Indigenous chef Nephi Craig to deliver presentation at 2nd Annual Anishinbek Nation Diabetes Conference
By Rick Garrick
CHIPPEWAS OF RAMA FIRST NATION — Indigenous chef Nephi Craig looks forward to speaking about Indigenous Foods for Health: Trauma, Violence, and Sugar at the 2nd Annual Anishinabek Nation Diabetes Conference, Embracing Diabetes with Knowledge and Care scheduled on March 6-7 at Casino Rama in Chippewas of Rama First Nation.
“My work is unique as an executive chef in that I have kind of a dual role as an executive chef and a clinician,” Craig says. “As a behavioural health technician and certified relapse prevention specialist, I work in mental health and we operate a cafe, Café Gozhóó, on the White Mountain Apache Tribe. We provide clinical services, we have prevention, vocational training in culinary arts and hospitality, and we work with clients in recovery on a regular basis.”
Craig says his path as an executive chef led him to his role, adding that he is also a person in recovery with 12 years of sobriety.

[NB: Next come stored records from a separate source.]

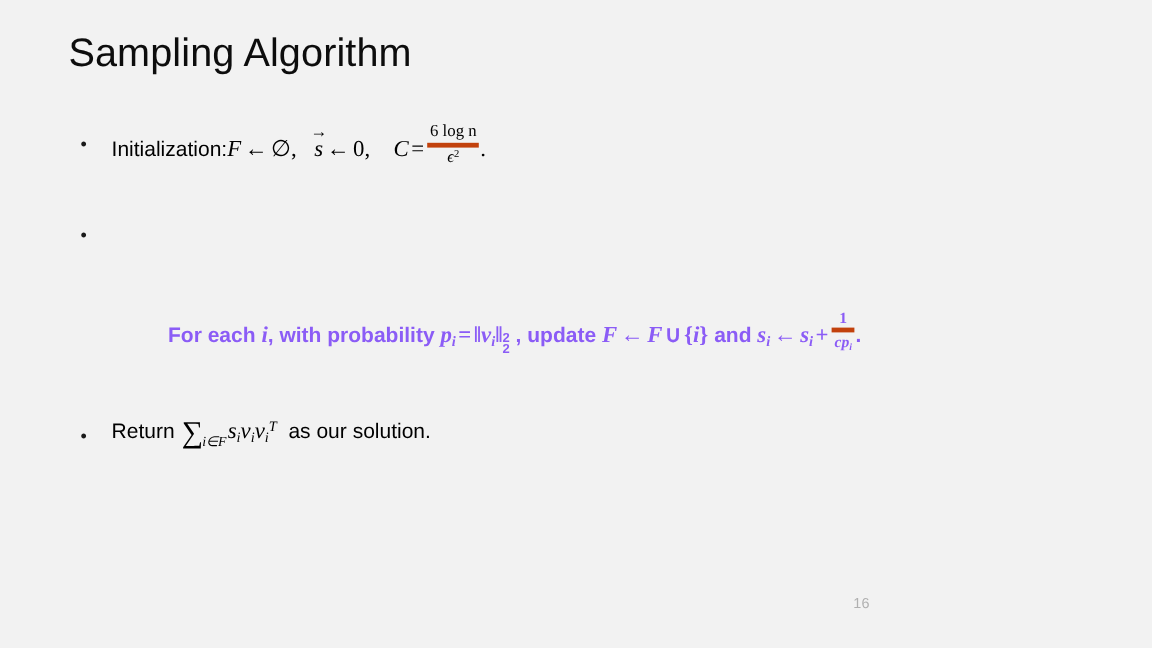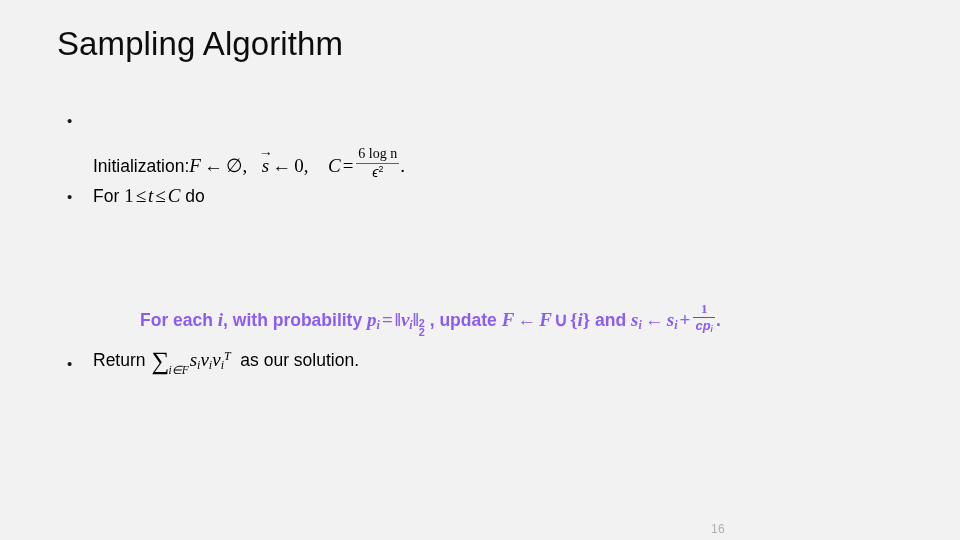--- a/index.html
+++ b/index.html
@@ -153,27 +153,26 @@
     margin: 0 1px;
     position: relative;
     top: -0.22em;
   }
   .frac .num {
     display: block;
     font-size: 14px;
     font-family: "Liberation Serif", serif;
     padding: 0 2px 1px 2px;
     line-height: 1.1;
-    margin-top: 44px;
   }
   .frac .den {
     display: block;
     font-size: 14px;
-    font-family: Liberation Sans, sans-serif;
-    border-top: 1px solid #c2410c;
+    font-family: Liberation Serif, serif;
+    border-top: 4px solid #c2410c;
     padding: 1px 2px 0 2px;
     line-height: 1.1;
   }
   .frac.small .num, .frac.small .den { font-size: 13px; }
 
   
   .sigma-wrap {
     display: inline-block;
     position: relative;
     font-style: normal;
@@ -221,21 +220,21 @@
     left: 0;
     top: -0.02em;
     font-size: 0.62em;
     font-style: normal;
   }
 
   
   .page-number {
     position: absolute;
     right: 68px;
-    bottom: 4px;
+    bottom: 30px;
     font-size: 12px;
     color: #b0b0b0;
     letter-spacing: 0.3px;
   }
 </style>
 </head>
 <body>
 
 <div class="slide">
 
@@ -245,23 +244,20 @@
 
     <div class="bullet-row row-1">
       <span class="bullet-marker">•</span>
       <span class="bullet-text">
         <span class="plain">Initialization:</span><span class="math">F</span><span class="arrow">←</span><span class="math-up">∅</span><span class="math-up">,</span>&nbsp;&nbsp;&nbsp;<span class="math vec"><span class="vec-arrow">→</span><span>s</span></span><span class="arrow">←</span><span class="math-up">0</span><span class="math-up">,</span>&nbsp;&nbsp;&nbsp;&nbsp;<span class="math">C</span><span class="op">=</span><span class="frac"><span class="num">6 log n</span><span class="den"><span style="font-style:italic">ϵ</span><sup class="up">2</sup></span></span><span class="math-up">.</span>
       </span>
     </div>
 
     <div class="bullet-row row-2">
       <span class="bullet-marker">•</span>
-      <span class="bullet-text">
-        <span class="plain">For</span>&nbsp;<span class="math-up">1</span><span class="op">≤</span><span class="math">t</span><span class="op">≤</span><span class="math">C</span>&nbsp;<span class="plain">do</span>
-      </span>
     </div>
 
     <div class="bullet-row row-3">
       <span class="sub-text">
         <span class="plain">For each</span>&nbsp;<span class="math">i</span><span class="plain">,</span>&nbsp;<span class="plain">with probability</span>&nbsp;<span class="math"><span>p</span><sub>i</sub></span><span class="op">=</span><span class="norm-bar">‖</span><span class="math"><span>v</span><sub>i</sub></span><span class="norm-bar">‖</span><span class="norm-idx"><span class="n-sup">2</span><span class="n-sub">2</span></span><span class="plain">,</span>&nbsp;<span class="plain">update</span>&nbsp;<span class="math">F</span><span class="arrow">←</span><span class="math">F</span><span class="op">∪</span><span class="math-up">{</span><span class="math">i</span><span class="math-up">}</span>&nbsp;<span class="plain">and</span>&nbsp;<span class="math"><span>s</span><sub>i</sub></span><span class="arrow">←</span><span class="math"><span>s</span><sub>i</sub></span><span class="op">+</span><span class="frac small"><span class="num">1</span><span class="den"><span style="font-style:italic">c</span><span style="font-style:italic">p</span><sub>i</sub></span></span><span class="plain">.</span>
       </span>
     </div>
 
     <div class="bullet-row row-4">
       <span class="bullet-marker">•</span>

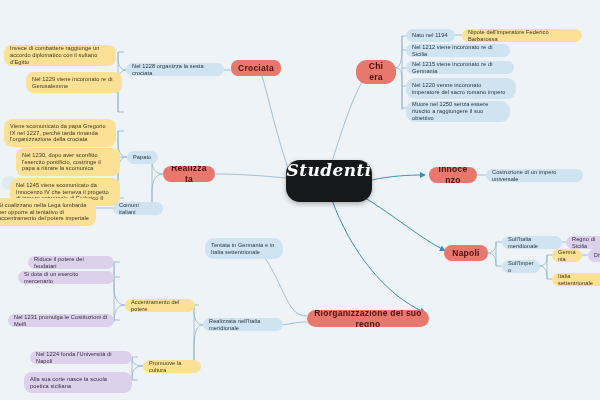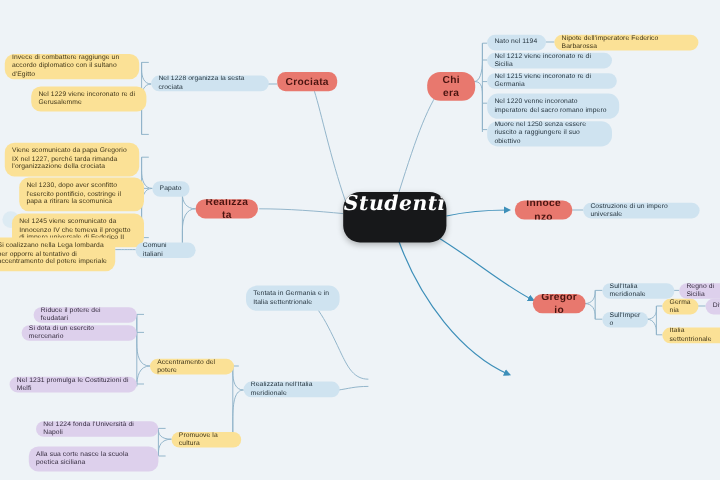--- a/index.html
+++ b/index.html
@@ -267,41 +267,44 @@
   </div>
 
   <div class="node red" style="left:429px; top:167px; width:48px; height:16px;">
     <span>Innocenzo</span>
   </div>
   <div class="node blue" style="left:486px; top:169px; width:97px; height:13px;">
     <span>Costruzione di un impero universale</span>
   </div>
 
   <div class="node red" style="left:444px; top:245px; width:44px; height:16px;">
-    <span>Gregorio</span>
+    <span>Napoli</span>
   </div>
   <div class="node blue" style="left:502px; top:236px; width:60px; height:13px;">
     <span>Sull'Italia meridionale</span>
   </div>
   <div class="node purple" style="left:566px; top:236px; width:44px; height:13px;">
     <span>Regno di Sicilia</span>
   </div>
   <div class="node blue" style="left:502px; top:260px; width:38px; height:13px;">
     <span>Sull'Impero</span>
   </div>
   <div class="node yellow" style="left:552px; top:249px; width:30px; height:13px;">
     <span>Germania</span>
   </div>
   <div class="node purple" style="left:588px; top:249px; width:30px; height:13px;">
     <span>Divisa</span>
   </div>
   <div class="node yellow" style="left:552px; top:273px; width:56px; height:13px;">
     <span>Italia settentrionale</span>
   </div>
 
+  <div class="node red" style="left:307px; top:310px; width:122px; height:17px;">
+    <span>Riorganizzazione del suo regno</span>
+  </div>
   <div class="node blue" style="left:205px; top:238px; width:78px; height:21px;">
     <span>Tentata in Germania e in Italia settentrionale</span>
   </div>
   <div class="node blue" style="left:203px; top:318px; width:80px; height:13px;">
     <span>Realizzata nell'Italia meridionale</span>
   </div>
   <div class="node yellow" style="left:125px; top:299px; width:70px; height:13px;">
     <span>Accentramento del potere</span>
   </div>
   <div class="node purple" style="left:28px; top:256px; width:86px; height:13px;">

“We integrate Indigenous foods as an access to learning, reconnection and emotional, spiritual and physical well-being,” Craig says. “I’ve traveled internationally throughout my career; as a younger chef, I cooked in London, Germany, Japan, Brazil, Mexico, and Canada on various projects all centering around Indigenous food and food ways. I’ve been doing this work 26 years this year and it’s something that I couldn’t have scripted — it’s an amazing opportunity to be able to do what I do. I combine all of the experiences of being a professional chef and also the clinical tools to provide services to people in recovery, just like myself.”
Craig says his presentation is a broad overview but also an in-depth look at health disparities across Indigenous communities.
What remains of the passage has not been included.